- **DATA TO EXAMINE**
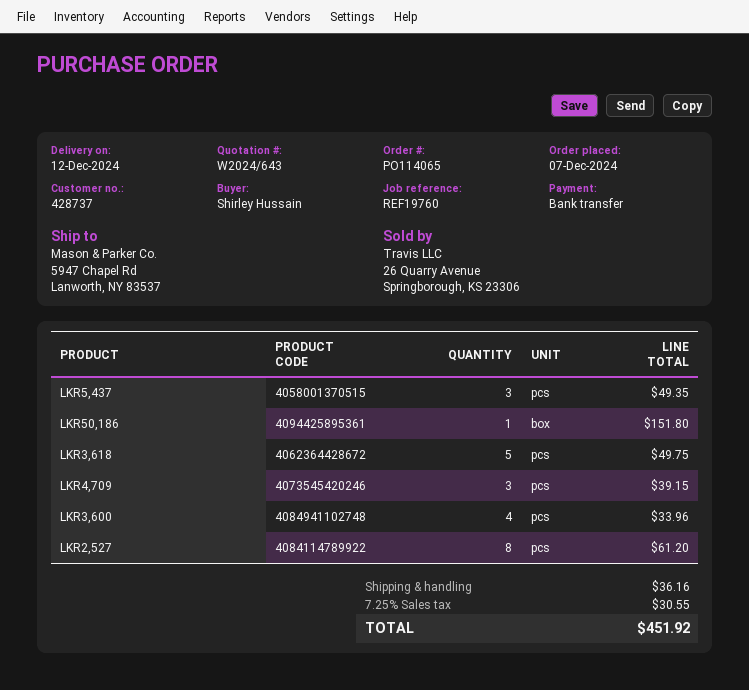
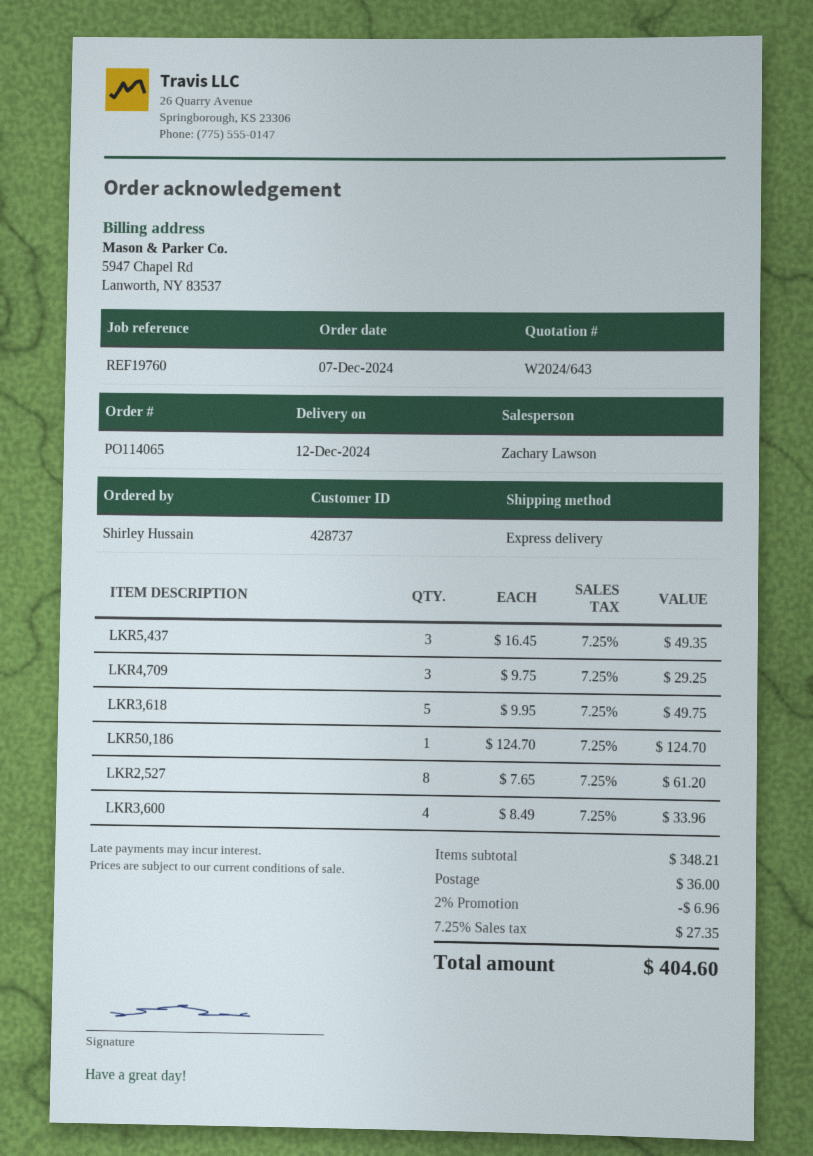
LKR50,186: 1 for 151.80 -> 1 for 124.70
LKR4,709: 3 for 39.15 -> 3 for 29.25
discount: none -> 2% = 6.96
shipping: 36.16 -> 36.00
tax: 7.25% = 30.55 -> 7.25% = 27.35
total: 451.92 -> 404.60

- **DIRECTIONS**
Word for word, restate all of the data, but do not copy the pictures.

- **RESPONSE AREA**
LKR50,186: 1 for 151.80 -> 1 for 124.70
LKR4,709: 3 for 39.15 -> 3 for 29.25
discount: none -> 2% = 6.96
shipping: 36.16 -> 36.00
tax: 7.25% = 30.55 -> 7.25% = 27.35
total: 451.92 -> 404.60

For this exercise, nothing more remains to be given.